= Beginning of Section =

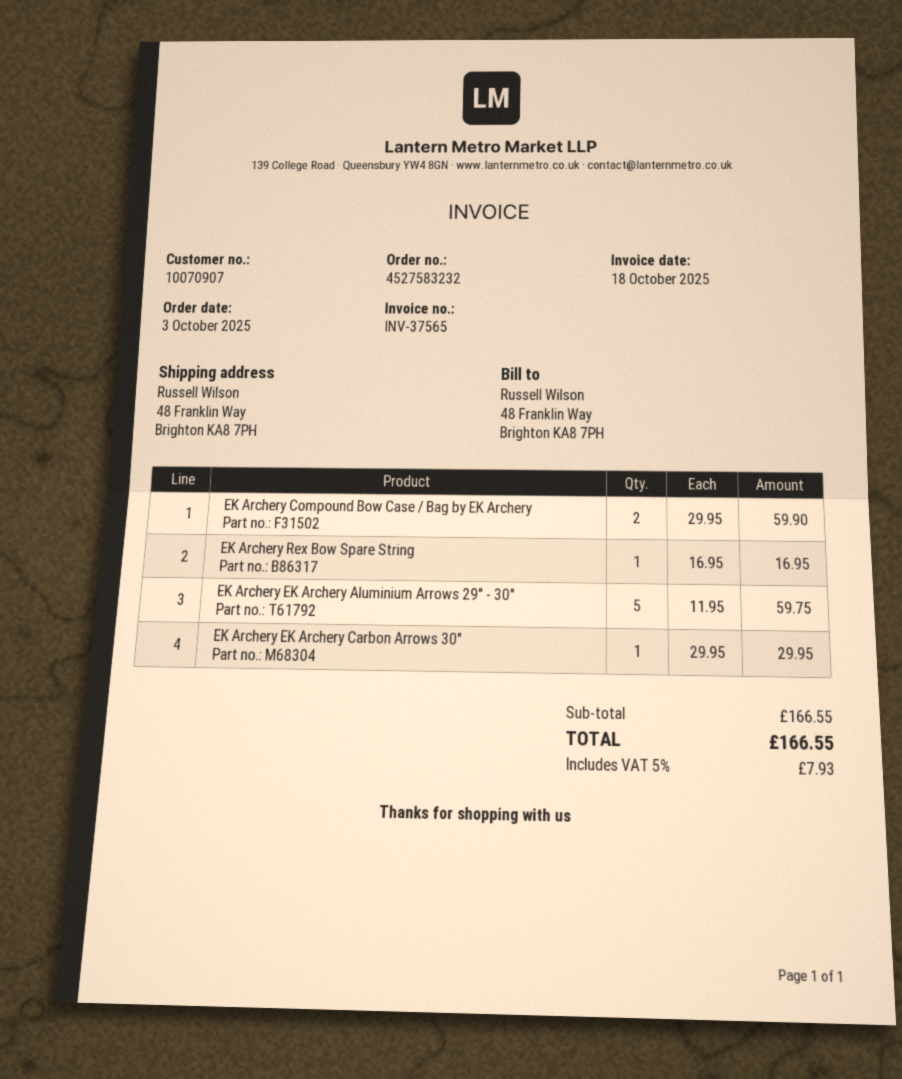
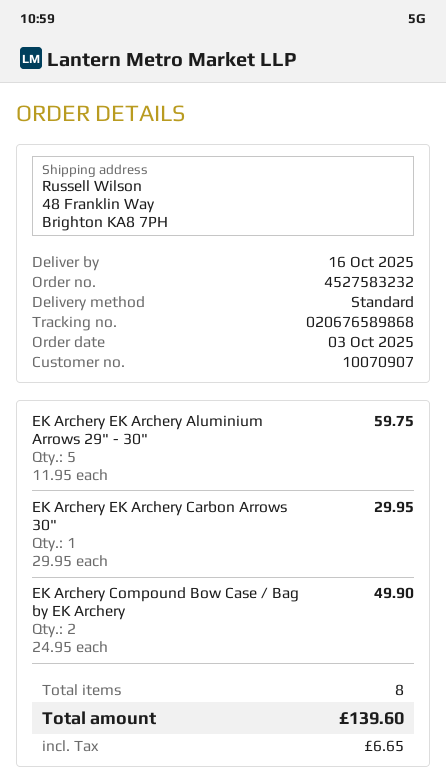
EK Archery Compound Bow Case / Bag by EK Archery: 2 x 29.95 = 59.90 -> 2 x 24.95 = 49.90
EK Archery Rex Bow Spare String: 1 x 16.95 = 16.95 -> none
tax: 7.93 -> 6.65
total: 166.55 -> 139.60

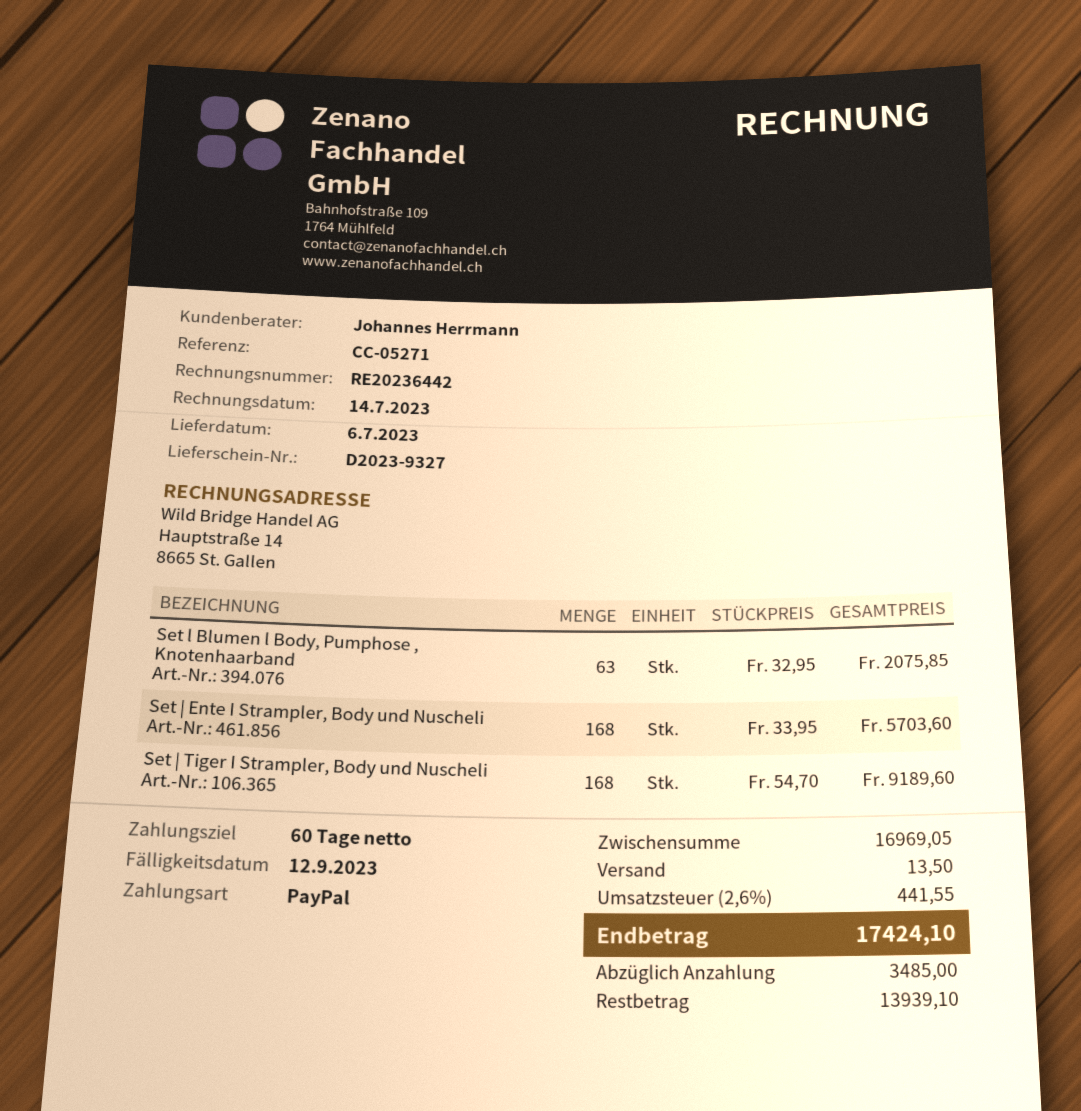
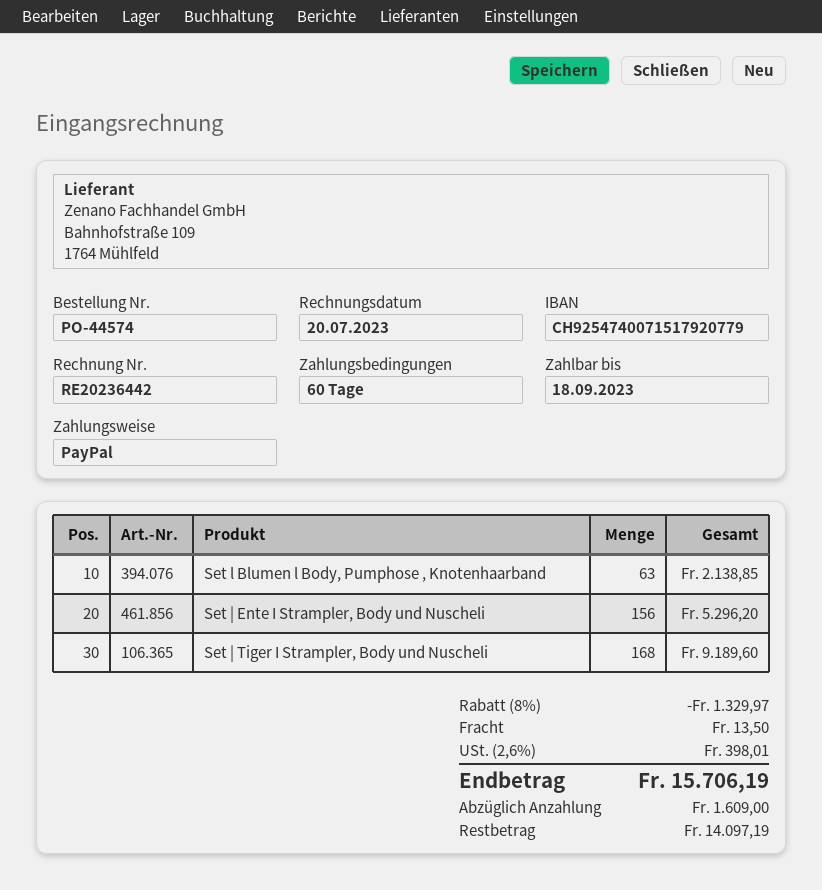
invoice date: 2023-07-14 -> 2023-07-20
due date: 2023-09-12 -> 2023-09-18
Set l Blumen l Body, Pumphose , Knotenhaarband: 63 for 2075.85 -> 63 for 2138.85
Set | Ente I Strampler, Body und Nuscheli: 168 for 5703.60 -> 156 for 5296.20
discount: none -> 8% = 1329.97
tax: 2.6% = 441.55 -> 2.6% = 398.01
total: 17424.10 -> 15706.19
deposit: 3485.00 -> 1609.00
balance: 13939.10 -> 14097.19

= End of Section =

● Directions for this task
The pictures are not part of the copy. Retype everything else in the entries exactly.

● Your response
EK Archery Compound Bow Case / Bag by EK Archery: 2 x 29.95 = 59.90 -> 2 x 24.95 = 49.90
EK Archery Rex Bow Spare String: 1 x 16.95 = 16.95 -> none
tax: 7.93 -> 6.65
total: 166.55 -> 139.60

invoice date: 2023-07-14 -> 2023-07-20
due date: 2023-09-12 -> 2023-09-18
Set l Blumen l Body, Pumphose , Knotenhaarband: 63 for 2075.85 -> 63 for 2138.85
Set | Ente I Strampler, Body und Nuscheli: 168 for 5703.60 -> 156 for 5296.20
discount: none -> 8% = 1329.97
tax: 2.6% = 441.55 -> 2.6% = 398.01
total: 17424.10 -> 15706.19
deposit: 3485.00 -> 1609.00
balance: 13939.10 -> 14097.19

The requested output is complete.